From: Paul Rohr (paul@abisource.com)
Date: Tue May 14 2002 - 13:43:02 EDT
At 12:23 PM 5/14/02 -0400, Dom Lachowicz wrote:
>On Tue, 2002-05-14 at 11:57, Karl Ove Hufthammer wrote:
>> [1] <URL: http://dublincore.org/documents/dces/ >
>> [2] <URL: http://dublincore.org/documents/dcmes-qualifiers/ >
>> [3] <URL: http://dublincore.org/documents/dcmes-xml/ >
>> [4] <URL: http://dublincore.org/resources/faq/ >
>
>I've taken Paul's suggestion, and now we use #define statements instead
>of methods. I've updated the MSWord importer as needed.
>
>I've also taken Karl's suggestion, and now we support a superset of the
>Dublin Core elements. The supersetted term is "keywords" which, IMO, is
>sorely lacking from their list.
>
>I'll probably export the properties as DC/RDF sometime soon to make our
>metadata and m tags go away. The AbiWord importer will have go get
>seriously smarter to properly handle the namespacing issues involved.
Karl and Dom,
I've just finished skimming the DC stuff too, and I agree that we'll need a
superset approach. By design, DC is a small well-defined set of metadata
that's considered useful for public indexing of all content. Transparently
capturing that data is a Good Thing. However, people and organizations use
word processor properties dialogs to store all kinds of other stuff. I
suspect that trying to shoehorn that whole mess into "pure" DC is a losing
battle.
As for switching to RDF, the big question for me is whether adding all that
code is really need to help us solve this namespace problem. If not, I'm
tempted to follow the simpler precedent already in place for HTML:
http://www.ietf.org/rfc/rfc2731.txt
In short, the idea would be that we preface any of *our* keys which are
DC-compatible with the DC prefix. All others -- whether defined by Word or
by users -- go at top level. To implement this should just take a quick
upgrade to Dom's current #defines.
the screw cases
---------------
For example, what would the RDF equivalent of the following markup be?

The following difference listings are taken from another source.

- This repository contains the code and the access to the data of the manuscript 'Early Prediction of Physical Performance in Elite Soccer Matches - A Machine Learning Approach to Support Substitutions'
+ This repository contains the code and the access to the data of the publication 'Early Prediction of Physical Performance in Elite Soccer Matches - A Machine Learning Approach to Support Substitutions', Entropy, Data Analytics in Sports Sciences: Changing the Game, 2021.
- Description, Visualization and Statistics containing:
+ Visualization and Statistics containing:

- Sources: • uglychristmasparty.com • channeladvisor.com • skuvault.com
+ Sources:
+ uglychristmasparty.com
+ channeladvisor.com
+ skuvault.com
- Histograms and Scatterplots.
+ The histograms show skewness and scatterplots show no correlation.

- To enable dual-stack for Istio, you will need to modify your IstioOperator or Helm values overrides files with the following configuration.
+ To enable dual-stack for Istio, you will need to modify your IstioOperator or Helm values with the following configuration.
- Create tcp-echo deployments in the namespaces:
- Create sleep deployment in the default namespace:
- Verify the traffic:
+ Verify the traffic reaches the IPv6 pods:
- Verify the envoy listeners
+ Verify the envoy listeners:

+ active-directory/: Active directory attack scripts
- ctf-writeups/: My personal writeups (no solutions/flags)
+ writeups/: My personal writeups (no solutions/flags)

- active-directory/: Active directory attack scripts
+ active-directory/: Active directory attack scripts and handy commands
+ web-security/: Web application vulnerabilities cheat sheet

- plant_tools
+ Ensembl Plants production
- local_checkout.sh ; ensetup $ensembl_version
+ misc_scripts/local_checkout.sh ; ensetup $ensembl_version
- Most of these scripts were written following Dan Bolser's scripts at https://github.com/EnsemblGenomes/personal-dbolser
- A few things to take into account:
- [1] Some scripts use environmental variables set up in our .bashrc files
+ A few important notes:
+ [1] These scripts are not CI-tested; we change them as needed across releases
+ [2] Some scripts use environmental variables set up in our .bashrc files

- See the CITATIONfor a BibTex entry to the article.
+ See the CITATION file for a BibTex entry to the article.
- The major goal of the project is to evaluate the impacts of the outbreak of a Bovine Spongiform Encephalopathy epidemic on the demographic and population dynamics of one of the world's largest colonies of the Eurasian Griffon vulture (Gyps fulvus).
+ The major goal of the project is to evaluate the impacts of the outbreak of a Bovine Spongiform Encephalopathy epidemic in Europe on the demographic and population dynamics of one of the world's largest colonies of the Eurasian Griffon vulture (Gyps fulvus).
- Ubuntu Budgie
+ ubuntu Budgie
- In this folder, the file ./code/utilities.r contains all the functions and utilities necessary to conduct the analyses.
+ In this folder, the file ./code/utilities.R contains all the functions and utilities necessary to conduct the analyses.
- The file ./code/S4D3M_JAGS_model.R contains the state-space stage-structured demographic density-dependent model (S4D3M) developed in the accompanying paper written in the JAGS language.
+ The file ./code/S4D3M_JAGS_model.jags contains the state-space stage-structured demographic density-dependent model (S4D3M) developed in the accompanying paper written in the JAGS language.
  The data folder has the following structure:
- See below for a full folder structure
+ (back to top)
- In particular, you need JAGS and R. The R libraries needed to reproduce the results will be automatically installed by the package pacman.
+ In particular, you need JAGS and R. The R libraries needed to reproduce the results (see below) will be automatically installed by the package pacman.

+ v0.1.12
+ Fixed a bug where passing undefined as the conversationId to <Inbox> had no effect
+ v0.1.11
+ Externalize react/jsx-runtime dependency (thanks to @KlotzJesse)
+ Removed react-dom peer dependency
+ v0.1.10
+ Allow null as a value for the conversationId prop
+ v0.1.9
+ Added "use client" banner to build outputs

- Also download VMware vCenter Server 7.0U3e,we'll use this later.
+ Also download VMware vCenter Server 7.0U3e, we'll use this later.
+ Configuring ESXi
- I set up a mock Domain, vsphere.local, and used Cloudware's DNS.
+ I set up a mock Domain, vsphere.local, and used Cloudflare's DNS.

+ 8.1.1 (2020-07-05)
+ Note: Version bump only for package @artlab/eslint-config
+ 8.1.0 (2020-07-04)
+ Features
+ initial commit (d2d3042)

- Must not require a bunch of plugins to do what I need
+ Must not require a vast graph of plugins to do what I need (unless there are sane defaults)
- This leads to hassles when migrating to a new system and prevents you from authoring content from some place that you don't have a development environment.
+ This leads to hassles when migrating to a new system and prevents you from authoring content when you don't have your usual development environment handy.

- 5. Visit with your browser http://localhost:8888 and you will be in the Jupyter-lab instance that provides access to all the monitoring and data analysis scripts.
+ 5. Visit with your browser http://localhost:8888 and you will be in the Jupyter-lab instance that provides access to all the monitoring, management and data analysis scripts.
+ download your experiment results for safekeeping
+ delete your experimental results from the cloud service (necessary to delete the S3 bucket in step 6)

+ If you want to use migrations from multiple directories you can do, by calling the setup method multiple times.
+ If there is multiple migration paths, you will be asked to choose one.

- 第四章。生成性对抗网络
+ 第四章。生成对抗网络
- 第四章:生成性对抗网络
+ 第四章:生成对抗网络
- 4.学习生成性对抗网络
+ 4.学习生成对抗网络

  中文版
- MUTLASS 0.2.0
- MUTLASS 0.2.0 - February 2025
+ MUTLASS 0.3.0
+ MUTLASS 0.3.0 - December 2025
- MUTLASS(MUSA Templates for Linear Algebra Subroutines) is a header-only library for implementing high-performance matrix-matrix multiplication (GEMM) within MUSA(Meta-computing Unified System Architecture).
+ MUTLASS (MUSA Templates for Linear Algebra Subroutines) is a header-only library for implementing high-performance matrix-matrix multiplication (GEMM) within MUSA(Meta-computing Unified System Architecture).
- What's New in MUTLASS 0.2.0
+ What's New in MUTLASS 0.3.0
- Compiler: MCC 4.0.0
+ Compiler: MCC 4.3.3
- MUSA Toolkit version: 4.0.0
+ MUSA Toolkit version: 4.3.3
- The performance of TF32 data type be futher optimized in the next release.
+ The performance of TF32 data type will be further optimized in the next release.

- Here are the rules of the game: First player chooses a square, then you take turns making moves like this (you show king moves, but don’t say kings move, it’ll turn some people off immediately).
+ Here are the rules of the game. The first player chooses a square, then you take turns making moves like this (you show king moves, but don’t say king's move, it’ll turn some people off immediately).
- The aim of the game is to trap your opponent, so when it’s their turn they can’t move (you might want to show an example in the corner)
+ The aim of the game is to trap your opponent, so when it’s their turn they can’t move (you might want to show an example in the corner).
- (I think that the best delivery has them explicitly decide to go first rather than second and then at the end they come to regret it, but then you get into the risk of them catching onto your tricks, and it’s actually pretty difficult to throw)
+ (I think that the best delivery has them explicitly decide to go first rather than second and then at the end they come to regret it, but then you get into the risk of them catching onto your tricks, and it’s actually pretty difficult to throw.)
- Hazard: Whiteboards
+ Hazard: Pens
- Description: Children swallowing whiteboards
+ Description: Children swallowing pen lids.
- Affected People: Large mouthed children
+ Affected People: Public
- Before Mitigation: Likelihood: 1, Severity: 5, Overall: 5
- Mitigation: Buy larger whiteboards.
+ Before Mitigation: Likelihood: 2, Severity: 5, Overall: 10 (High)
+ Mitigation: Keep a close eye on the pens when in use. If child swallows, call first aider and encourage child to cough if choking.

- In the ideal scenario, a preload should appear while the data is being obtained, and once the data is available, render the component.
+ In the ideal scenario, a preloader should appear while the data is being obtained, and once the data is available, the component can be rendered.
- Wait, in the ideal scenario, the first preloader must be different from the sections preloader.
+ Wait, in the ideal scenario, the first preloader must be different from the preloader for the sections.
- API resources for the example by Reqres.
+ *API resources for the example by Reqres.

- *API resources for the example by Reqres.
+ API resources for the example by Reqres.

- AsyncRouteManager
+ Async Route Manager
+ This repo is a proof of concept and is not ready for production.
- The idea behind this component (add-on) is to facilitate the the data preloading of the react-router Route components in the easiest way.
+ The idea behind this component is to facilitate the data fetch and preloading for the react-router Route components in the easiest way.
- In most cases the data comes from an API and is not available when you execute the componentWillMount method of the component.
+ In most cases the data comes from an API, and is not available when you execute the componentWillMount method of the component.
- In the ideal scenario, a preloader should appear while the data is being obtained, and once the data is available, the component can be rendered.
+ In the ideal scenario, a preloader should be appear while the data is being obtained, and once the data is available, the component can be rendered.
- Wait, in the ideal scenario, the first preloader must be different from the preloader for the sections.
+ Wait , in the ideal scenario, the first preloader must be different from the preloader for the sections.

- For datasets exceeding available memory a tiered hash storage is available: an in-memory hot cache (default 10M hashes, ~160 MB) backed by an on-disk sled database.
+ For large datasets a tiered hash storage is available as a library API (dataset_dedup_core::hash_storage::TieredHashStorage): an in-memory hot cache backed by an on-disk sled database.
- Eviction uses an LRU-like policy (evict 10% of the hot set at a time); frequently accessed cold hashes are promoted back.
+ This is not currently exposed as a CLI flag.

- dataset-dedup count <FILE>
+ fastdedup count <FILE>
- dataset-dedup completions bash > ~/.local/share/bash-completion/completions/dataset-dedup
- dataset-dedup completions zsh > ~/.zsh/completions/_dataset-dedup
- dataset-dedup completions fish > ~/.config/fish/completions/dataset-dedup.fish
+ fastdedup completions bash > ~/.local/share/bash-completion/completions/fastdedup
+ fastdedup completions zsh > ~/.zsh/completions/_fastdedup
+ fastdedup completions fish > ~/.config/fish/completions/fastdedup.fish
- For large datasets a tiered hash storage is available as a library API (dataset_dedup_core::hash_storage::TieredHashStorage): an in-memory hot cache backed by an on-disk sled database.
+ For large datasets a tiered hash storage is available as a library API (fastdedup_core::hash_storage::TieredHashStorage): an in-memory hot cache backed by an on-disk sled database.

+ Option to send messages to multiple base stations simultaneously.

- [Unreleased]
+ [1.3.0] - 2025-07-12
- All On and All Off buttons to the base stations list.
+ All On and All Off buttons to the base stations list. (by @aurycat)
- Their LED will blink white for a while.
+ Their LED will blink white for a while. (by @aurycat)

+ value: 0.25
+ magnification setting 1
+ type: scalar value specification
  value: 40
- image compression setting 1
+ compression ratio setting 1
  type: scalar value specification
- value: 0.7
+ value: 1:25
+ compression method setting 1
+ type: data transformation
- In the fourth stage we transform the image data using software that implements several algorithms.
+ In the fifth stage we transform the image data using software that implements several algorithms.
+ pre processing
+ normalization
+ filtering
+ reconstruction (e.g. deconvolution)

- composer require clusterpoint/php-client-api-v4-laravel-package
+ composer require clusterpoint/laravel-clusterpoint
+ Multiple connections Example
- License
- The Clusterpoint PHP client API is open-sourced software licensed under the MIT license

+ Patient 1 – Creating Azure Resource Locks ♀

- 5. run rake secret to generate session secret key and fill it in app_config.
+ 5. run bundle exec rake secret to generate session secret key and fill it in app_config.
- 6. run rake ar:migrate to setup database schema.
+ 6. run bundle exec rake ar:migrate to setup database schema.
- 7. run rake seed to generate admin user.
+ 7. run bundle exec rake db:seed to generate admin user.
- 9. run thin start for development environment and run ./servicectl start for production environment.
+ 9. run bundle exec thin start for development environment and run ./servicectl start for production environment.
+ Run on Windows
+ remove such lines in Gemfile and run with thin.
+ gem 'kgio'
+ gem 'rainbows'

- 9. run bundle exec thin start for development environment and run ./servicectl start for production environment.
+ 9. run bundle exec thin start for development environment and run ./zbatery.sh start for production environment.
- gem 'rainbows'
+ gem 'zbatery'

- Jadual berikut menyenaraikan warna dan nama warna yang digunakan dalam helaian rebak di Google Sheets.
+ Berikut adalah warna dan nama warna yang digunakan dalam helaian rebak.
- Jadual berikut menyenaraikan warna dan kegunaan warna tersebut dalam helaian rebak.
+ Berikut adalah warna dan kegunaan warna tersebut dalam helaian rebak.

<m name="DC.title">World Domination</m>
<m name="DC.creator">Abi the Ant</m>
<m name="DC.language">en-US</m>
<m name="DC.subject">My secret 10-year plan. Shh! Don't tell!</m>
<m name="DC.date.created">1998-08-01T09:14:37-05:00</m>
<m name="DC.date.printed">2002-05-13T13:15:30Z</m>
<m name="pages">143</m>
<m name="Checked by">Legal Review Committee #43</m>
<m name="Typist">MLM</m>
<m name="Playlist">Dave Brubeck, Time Further Out; Tom Tom Club</m>
<m name="$%&^$$&$">See, that property name is in Inuktitut. I don't speak
Inuktitut -- it's too cold for us ants up there -- but I just love working
on a word processor that lets me do stuff like this.</m>
If this example seems contrived, think again. There are large organizations
who like to keep close track of who did what in the production and review
process. There are also creative individuals who like to mention which
tracks from their playlist helped inspire a given work.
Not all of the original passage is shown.